Run Inference
To run inference with Datature Vi, call your loaded ViModel instance with a source file (image or video), URL, data URI, or folder. The SDK returns a (result, error) tuple by default, or a streaming iterator when you set stream=True.
- A loaded model from Datature Vi or HuggingFace
- Images in a supported format:
.jpg,.jpeg,.png,.bmp,.gif,.tiff,.webp - For video, a supported file extension on disk or on the URL (for example
.mp4,.mov,.webm,.mkv,.avi) or adata:video/...data URI - Familiarity with streaming vs non-streaming modes
Streaming vs non-streaming
Non-streaming (default)
Calling model(...) without stream=True returns a (result, error) tuple once generation completes.
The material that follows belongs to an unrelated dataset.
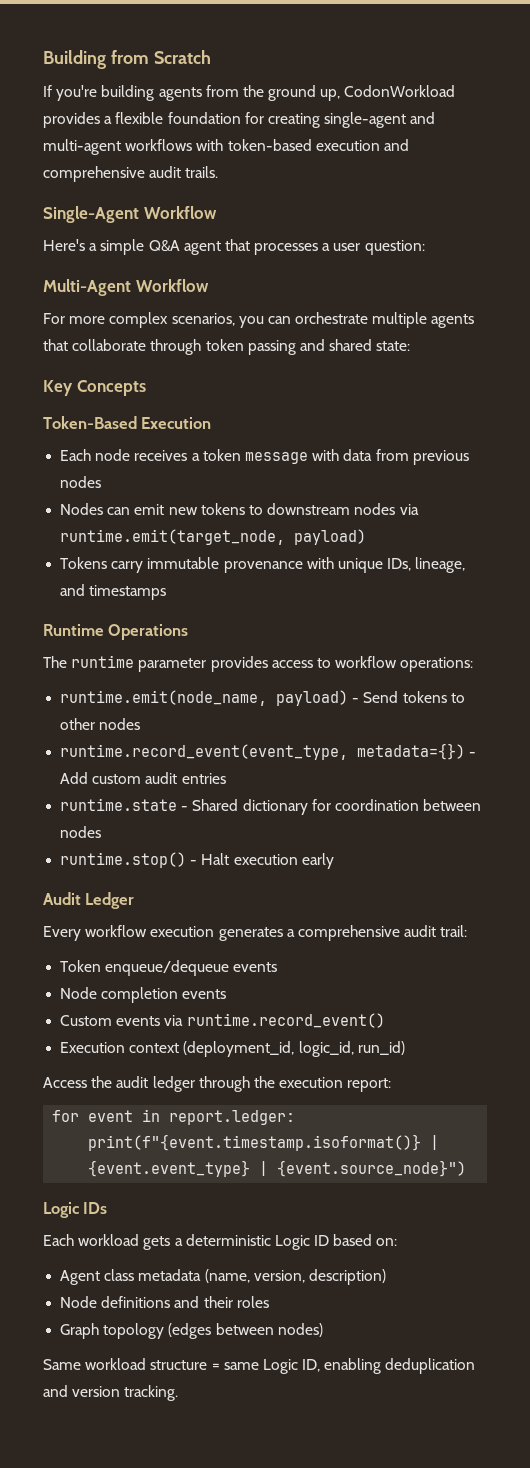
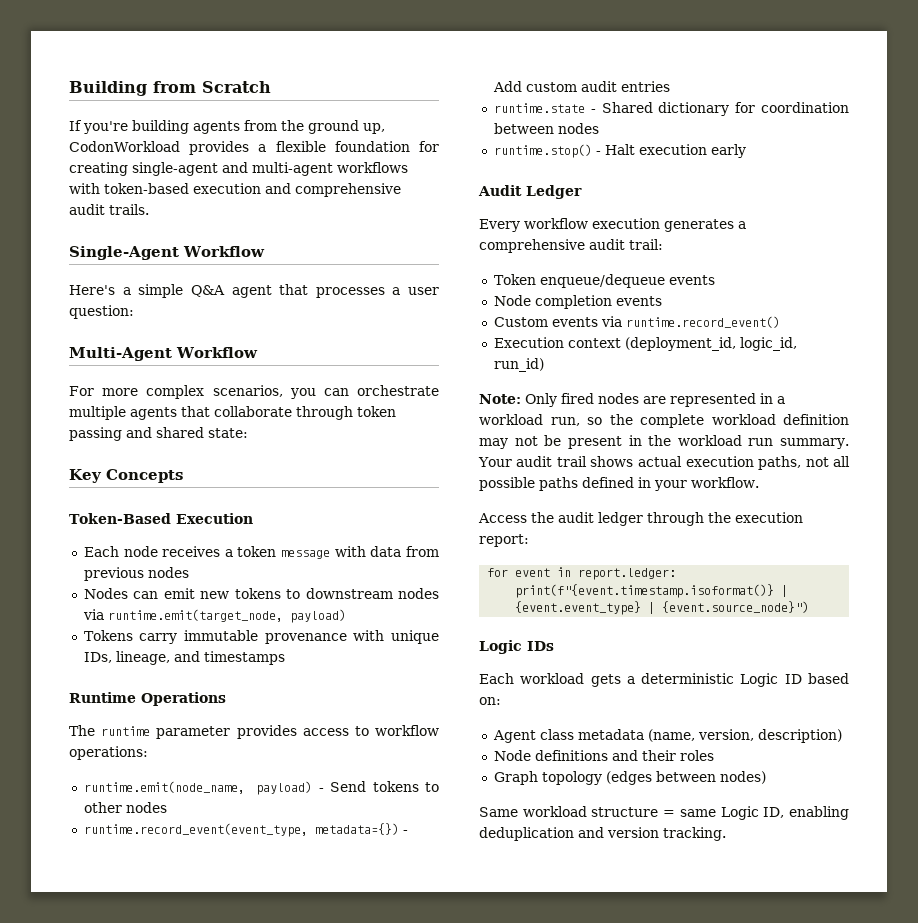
+ Note: Only fired nodes are represented in a workload run, so the complete workload definition may not be present in the workload run summary. Your audit trail shows actual execution paths, not all possible paths defined in your workflow.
This is the right mode for batch processing, automated pipelines, and any situation where you need explicit error handling.
result, error = model(
source="image.jpg",
user_prompt="Describe this image"
# stream=False is the default
)
if error is None:
print(result.result)
else:
print(f"Error: {error}")Streaming
Pass stream=True to receive tokens as they generate. Iterate over the stream object, then call .get_final_completion() for the full structured result.
stream = model(
source="image.jpg",
user_prompt="Describe this image",
stream=True
)
for token in stream:
print(token, end="", flush=True)
result = stream.get_final_completion()
print(f"\n\n{result.result}")Use streaming when building interactive applications that benefit from displaying partial output as it arrives.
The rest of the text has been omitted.